The 2026 World Cup kicks off Thursday, MetLife Stadium has eight matches on the calendar including the July 19 final, and a question that began as a joke on social media has spread well beyond the walking crowd. If a 14-mile route from Manhattan to East Rutherford can be done on foot in six hours, what would it look like in running shoes? Roughly two and a half hours for most half marathoners. Two flat for the quicker ones. Cheaper than a $98 NJ Transit ticket. On paper, irresistible.

The honest answer is no.

The walkers who already proved it can be done

Two people have covered the route, and both did it walking. Craig Ferguson, a Scottish fan who walked from Los Angeles to Boston earlier this year to raise money for men’s mental health, made the trek and posted it on Instagram. Long stretches of road with no real shoulder, no protection from traffic, and almost nothing that resembled the fan-zone walking culture you find on the way to Wembley or San Siro.

The New York Times writer Alex Wolfe and the photographer Thomas Wilson tried it too. Their account ran on June 7. Ferry from West 39th Street to Weehawken, up the Liberty Steps, then north through West New York, Guttenberg and North Bergen. Six hours later, they reached the gates, a pace that lines up with the average walking speed for adults over a long day. “A maze of connector roads, parking lots and concrete barriers surrounded us,” Wolfe wrote. “Cars approached from every direction. We tiptoed along curbs or walked directly on the road itself.” A construction-closed pedestrian bridge at the American Dream mall forced them to dart across Route 120 in pieces. They made it. Then they realized they had no plan for getting home.

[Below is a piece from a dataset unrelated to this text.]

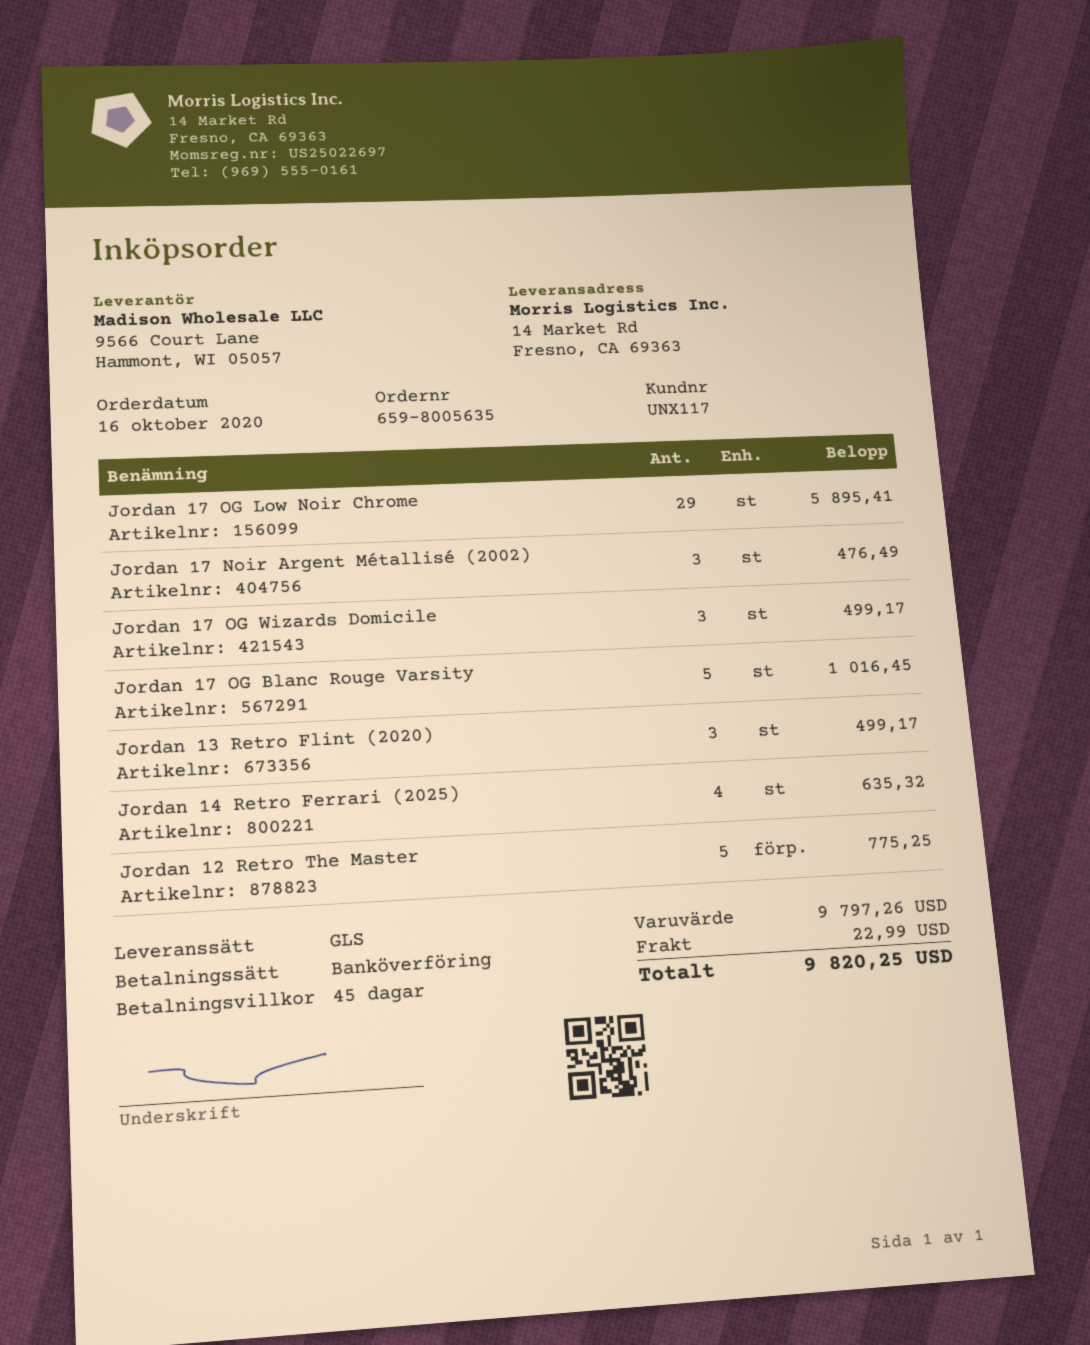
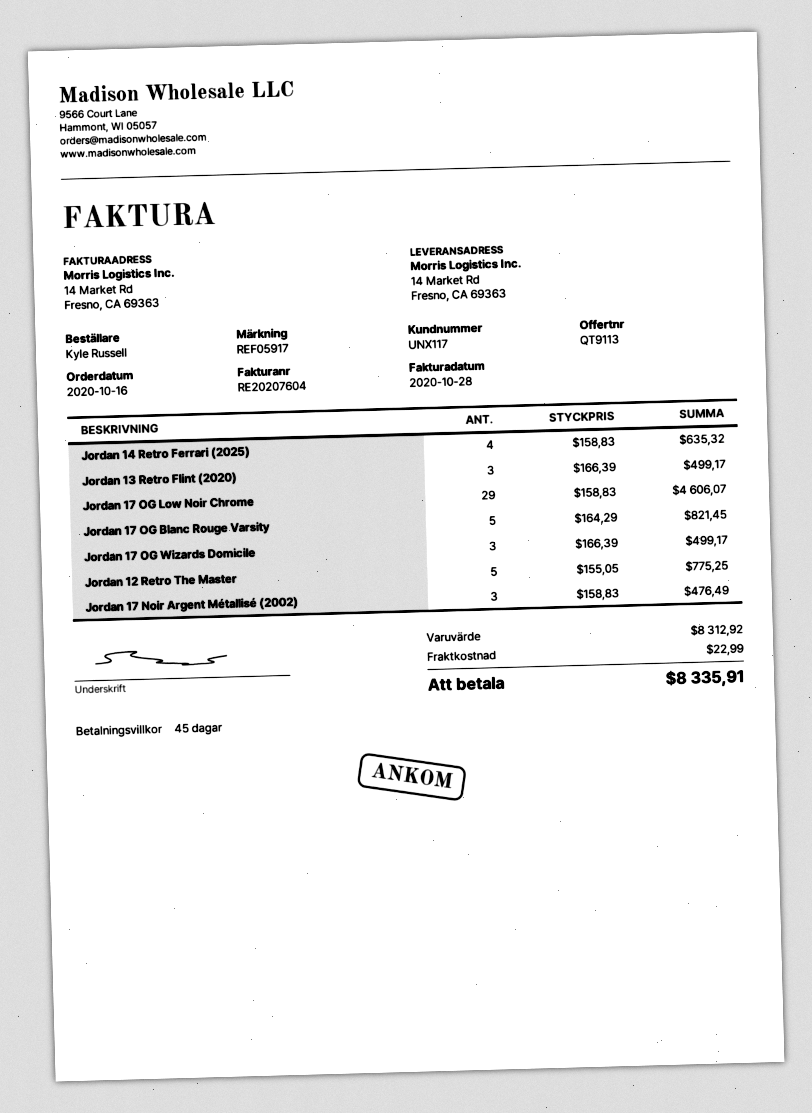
Jordan 17 OG Low Noir Chrome: 29 for 5895.41 -> 29 for 4606.07
Jordan 17 OG Blanc Rouge Varsity: 5 for 1016.45 -> 5 for 821.45
subtotal: 9797.26 -> 8312.92
total: 9820.25 -> 8335.91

Yes, You Can Run to the World Cup Final. No, You Probably Shouldn't. 1

Why running it is worse than walking it

Walking and running share a route, not a risk profile. Drivers expect a person at 3 mph. They have far less time to react to someone moving at 8 mph, especially on a shoulder that vanishes every few hundred yards. Your typical long Saturday run assumes pavement built for humans. This route is the opposite.

New Jersey law bans pedestrians from the limited-access highways that ring the stadium, and troopers say they will enforce it. “Pedestrian traffic is strictly prohibited on the roadways surrounding MetLife Stadium,” Sgt. Charles Marchan of the New Jersey State Police told reporters. “Walking on these roadways creates a significant safety hazard for both pedestrians and motorists.”

Alex Lasry, who runs the New York New Jersey Host Committee, was more direct. “Do not walk,” he said. “You are going to be putting yourself, you are going to be putting law enforcement and people on the road in danger if you walk to the stadium.” The New York City Department of Transportation, asked by NBC New York about the chatter online, said it “would strongly discourage this type of behavior.” None of those officials are going to be more sympathetic to a fan in race kit and a Garmin.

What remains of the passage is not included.